Can we use the same name for `scoped_value_only` and `peel_only_if_has_scoped_value`? In `policy_peeling` you pass the value into `estimate_peeling`, so it seems to be the same.

Somehow it does not sit well with me that we have such a special-case flag in such a high-level and general method. But I don't know a fix now. It just looks like not the best design. But that may not be your fault. Are there any alternatives?

src/hotspot/share/opto/loopnode.hpp line 1801:

> 1799:                                     Node*&second_index,
> 1800:                                     float &prob_cache_miss_at_first_if, float &first_if_cnt,
> 1801:                                     float &prob_cache_miss_at_second_if, float &second_if_cnt) const;

Suggestion:

  void find_most_likely_cache_index(const ScopedValueGetHitsInCacheNode* hits_in_cache, Node*& first_index,
                                    Node*& second_index,
                                    float& prob_cache_miss_at_first_if, float& first_if_cnt,
                                    float& prob_cache_miss_at_second_if, float& second_if_cnt) const;

src/hotspot/share/opto/loopopts.cpp line 3783:

> 3781:             // ScopedValueGetLoadFromCache and companion ScopedValueGetHitsInCacheNode must stay together
> 3782:             move_scoped_value_nodes_to_not_peel(peel, not_peel, peel_list, sink_list, i);
> 3783:             incr = false;

Do we not have to increment the `cloned_for_outside_use`, which affects the `estimate`?

src/hotspot/share/opto/loopopts.cpp line 3997:

> 3995: }
> 3996: 
> 3997: void PhaseIdealLoop::move_scoped_value_nodes_to_not_peel(VectorSet &peel, VectorSet &not_peel, Node_List &peel_list,

Can you please add more comments to help the reader understand?
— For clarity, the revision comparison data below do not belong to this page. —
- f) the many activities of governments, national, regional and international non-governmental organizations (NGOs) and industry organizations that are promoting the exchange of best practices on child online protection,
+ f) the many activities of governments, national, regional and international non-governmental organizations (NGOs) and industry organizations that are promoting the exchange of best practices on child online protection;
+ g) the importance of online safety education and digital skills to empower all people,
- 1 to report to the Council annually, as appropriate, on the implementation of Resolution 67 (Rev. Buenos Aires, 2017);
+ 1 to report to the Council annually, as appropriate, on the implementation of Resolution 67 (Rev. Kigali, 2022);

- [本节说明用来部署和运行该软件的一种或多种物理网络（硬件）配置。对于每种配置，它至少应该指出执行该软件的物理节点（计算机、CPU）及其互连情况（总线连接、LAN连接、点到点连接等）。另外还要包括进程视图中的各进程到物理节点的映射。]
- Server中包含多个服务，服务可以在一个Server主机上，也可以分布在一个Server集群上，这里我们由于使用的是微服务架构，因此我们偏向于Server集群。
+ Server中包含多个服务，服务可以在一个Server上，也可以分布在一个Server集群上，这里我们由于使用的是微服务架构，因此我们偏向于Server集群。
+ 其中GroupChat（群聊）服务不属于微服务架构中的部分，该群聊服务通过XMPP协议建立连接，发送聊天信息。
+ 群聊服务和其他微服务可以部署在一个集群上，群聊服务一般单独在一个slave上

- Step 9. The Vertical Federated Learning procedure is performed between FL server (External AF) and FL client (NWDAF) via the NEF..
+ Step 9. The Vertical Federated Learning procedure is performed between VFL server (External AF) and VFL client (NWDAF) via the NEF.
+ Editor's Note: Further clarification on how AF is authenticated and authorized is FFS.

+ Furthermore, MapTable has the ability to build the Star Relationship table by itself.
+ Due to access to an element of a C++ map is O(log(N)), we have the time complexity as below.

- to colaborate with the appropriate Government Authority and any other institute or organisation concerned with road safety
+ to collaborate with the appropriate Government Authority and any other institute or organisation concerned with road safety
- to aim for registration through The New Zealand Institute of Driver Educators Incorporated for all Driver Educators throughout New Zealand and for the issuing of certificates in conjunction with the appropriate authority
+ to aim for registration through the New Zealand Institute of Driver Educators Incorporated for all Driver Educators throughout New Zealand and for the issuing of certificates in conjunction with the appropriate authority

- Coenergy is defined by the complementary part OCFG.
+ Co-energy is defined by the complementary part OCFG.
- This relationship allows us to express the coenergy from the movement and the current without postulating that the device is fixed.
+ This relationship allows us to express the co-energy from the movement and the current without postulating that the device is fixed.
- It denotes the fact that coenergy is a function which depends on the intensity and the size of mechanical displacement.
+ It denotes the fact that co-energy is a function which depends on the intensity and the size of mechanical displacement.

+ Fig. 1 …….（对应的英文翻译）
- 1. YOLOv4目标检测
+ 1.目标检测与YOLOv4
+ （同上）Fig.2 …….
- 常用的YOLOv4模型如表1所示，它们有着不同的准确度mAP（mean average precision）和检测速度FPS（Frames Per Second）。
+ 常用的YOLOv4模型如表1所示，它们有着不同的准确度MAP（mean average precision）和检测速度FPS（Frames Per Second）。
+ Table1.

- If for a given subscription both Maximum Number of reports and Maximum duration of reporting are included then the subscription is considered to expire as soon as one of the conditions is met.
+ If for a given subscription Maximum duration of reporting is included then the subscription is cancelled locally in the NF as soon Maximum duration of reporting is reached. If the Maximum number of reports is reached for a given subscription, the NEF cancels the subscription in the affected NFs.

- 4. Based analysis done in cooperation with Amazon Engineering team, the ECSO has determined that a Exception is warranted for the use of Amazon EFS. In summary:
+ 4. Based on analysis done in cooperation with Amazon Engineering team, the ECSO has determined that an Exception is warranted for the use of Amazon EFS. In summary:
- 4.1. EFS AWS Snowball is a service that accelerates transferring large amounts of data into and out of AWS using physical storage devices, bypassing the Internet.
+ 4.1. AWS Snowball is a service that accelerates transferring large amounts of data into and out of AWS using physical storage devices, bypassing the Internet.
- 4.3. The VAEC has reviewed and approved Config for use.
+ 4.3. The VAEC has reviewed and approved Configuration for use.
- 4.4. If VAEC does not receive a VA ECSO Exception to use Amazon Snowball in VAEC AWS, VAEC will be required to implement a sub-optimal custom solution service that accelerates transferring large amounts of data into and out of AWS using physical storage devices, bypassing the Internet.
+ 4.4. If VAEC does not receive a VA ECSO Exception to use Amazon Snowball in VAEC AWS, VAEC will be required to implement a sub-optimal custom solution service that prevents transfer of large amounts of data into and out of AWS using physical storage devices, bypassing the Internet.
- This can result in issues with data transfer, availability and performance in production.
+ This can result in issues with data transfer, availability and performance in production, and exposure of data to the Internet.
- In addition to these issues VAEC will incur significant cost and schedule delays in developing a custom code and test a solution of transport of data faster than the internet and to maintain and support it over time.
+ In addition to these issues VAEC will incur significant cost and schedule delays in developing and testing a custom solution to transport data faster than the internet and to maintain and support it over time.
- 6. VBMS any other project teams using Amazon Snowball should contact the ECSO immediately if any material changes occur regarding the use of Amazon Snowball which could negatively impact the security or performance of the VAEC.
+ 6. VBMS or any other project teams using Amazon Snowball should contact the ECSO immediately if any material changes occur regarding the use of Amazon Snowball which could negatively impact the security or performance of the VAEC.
So we are not peeling in this case?

src/hotspot/share/opto/loopopts.cpp line 4010:

> 4008:   peel.remove(hits_in_cache->_idx);
> 4009:   not_peel.set(hits_in_cache->_idx);
> 4010:   peel_list.remove(i);

Looks like duplicated code from the call-site. A refactoring may help.

src/hotspot/share/opto/multnode.cpp line 284:

> 282:         if (u->is_CFG()) {
> 283:           if (wq.size() >= path_limit) {
> 284:             return false;

Can you add a comment why it is safe to just return `false`, even if we might have returned `true` if the limit was higher?

src/hotspot/share/opto/node.hpp line 1660:

> 1658:       map(i, top_of_stack);
> 1659:     }
> 1660:   }

Hmm. Technically, I think you now need to implement the `delete_at` also for `Node_List` and `Unique_Node_List`. Otherwise, if someone should use `delete_at`, for e `Unique_Node_List`, and expect a sane result, they will encounter strange bugs. At least, you should implement them with a `ShouldNotReachHere` or similar.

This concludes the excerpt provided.